The lack of accuracy in Alexander’s reporting is a giant black eye on a news operation which prides itself as being competent and accurate.

But then…that clip. I cringed. There it was again…ten words taken out of context, and done purposely in order to feed into the fear, suspicion …and dislike of President Obama that has never disappeared. From the claim that the president is not American to the charges that he is really a closet Muslim…a non-American, non-Christian, who is in the White House. Santorum is feeding the sharks and he knows it.

That clip came from a sermon, entitled  “Confusing God and Government,” and was actually preached in 2003. In that sermon, Pastor Wright began by asking, “If you were to ask the average Christian, ‘did Jesus cry?’ almost every Christian would quote for you that John 11:35 verse, which most Bible students call the shortest verse in the Bible, “Jesus wept.”

He goes on to tell the story around that particular verse…but then he begins to talk about why Jesus cried, going to the Gospel of Luke, where on Palm Sunday Luke says Jesus wept over the city; “he cried for his people who did not know the things that make for peace.”

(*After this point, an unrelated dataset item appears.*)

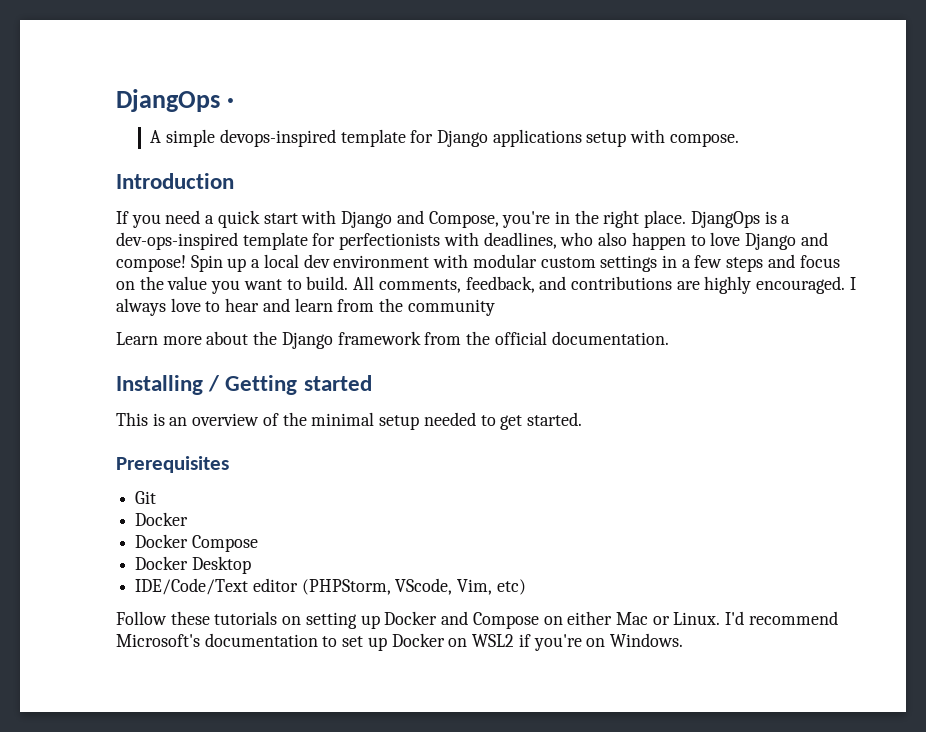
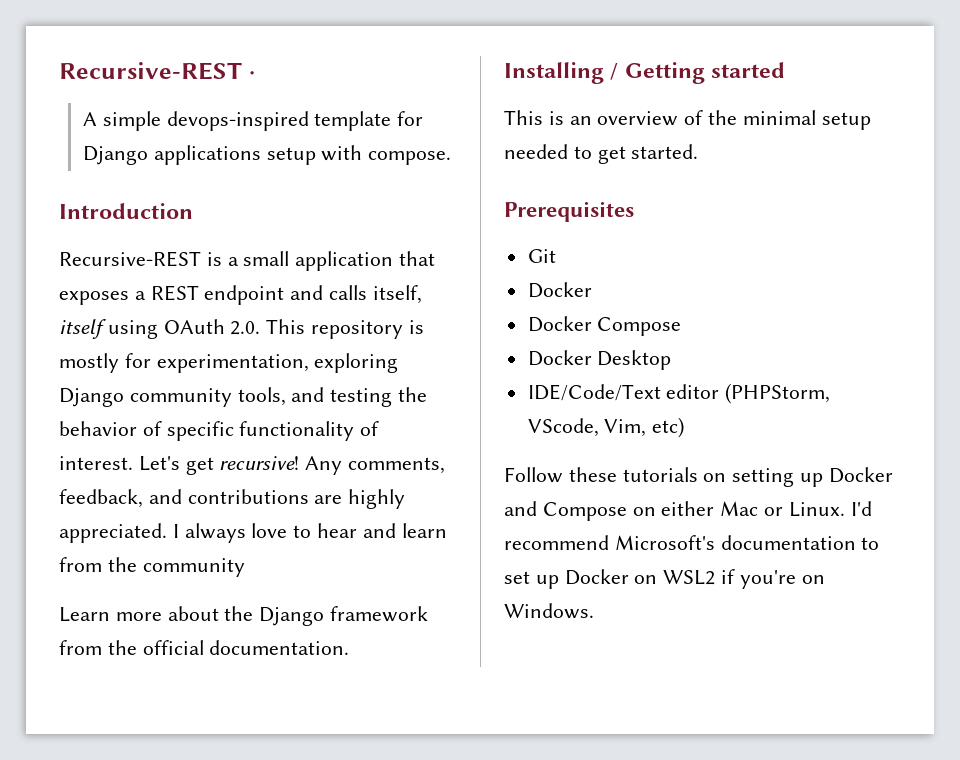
- DjangOps ·
+ Recursive-REST ·
- If you need a quick start with Django and Compose, you're in the right place. DjangOps is a dev-ops-inspired template for perfectionists with deadlines, who also happen to love Django and compose! Spin up a local dev environment with modular custom settings in a few steps and focus on the value you want to build. All comments, feedback, and contributions are highly encouraged.
+ Recursive-REST is a small application that exposes a REST endpoint and calls itself, itself using OAuth 2.0. This repository is mostly for experimentation, exploring Django community tools, and testing the behavior of specific functionality of interest. Let's get recursive! Any comments, feedback, and contributions are highly appreciated.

Wright says, “He cried for his people because they were blinded by their culture, they were blinded by their conditions, they were blinded by their circumstance, they were blinded by their oppression…” He described a people who in Jesus’ day were oppressed by the Roman government; he said these people were tired of their oppression…they were blinded by the pain of their situation…”

He explains how people get confused: “Let me help you with something,” he said. “The military does not make for peace. The military only keeps the lid on for a little while…War does not make for peace, war only makes for escalating violence and a mindset to pay the enemy back by any means necessary,” a sentiment spoken by preaching greats including William Sloan Coffin and Martin Luther King Jr.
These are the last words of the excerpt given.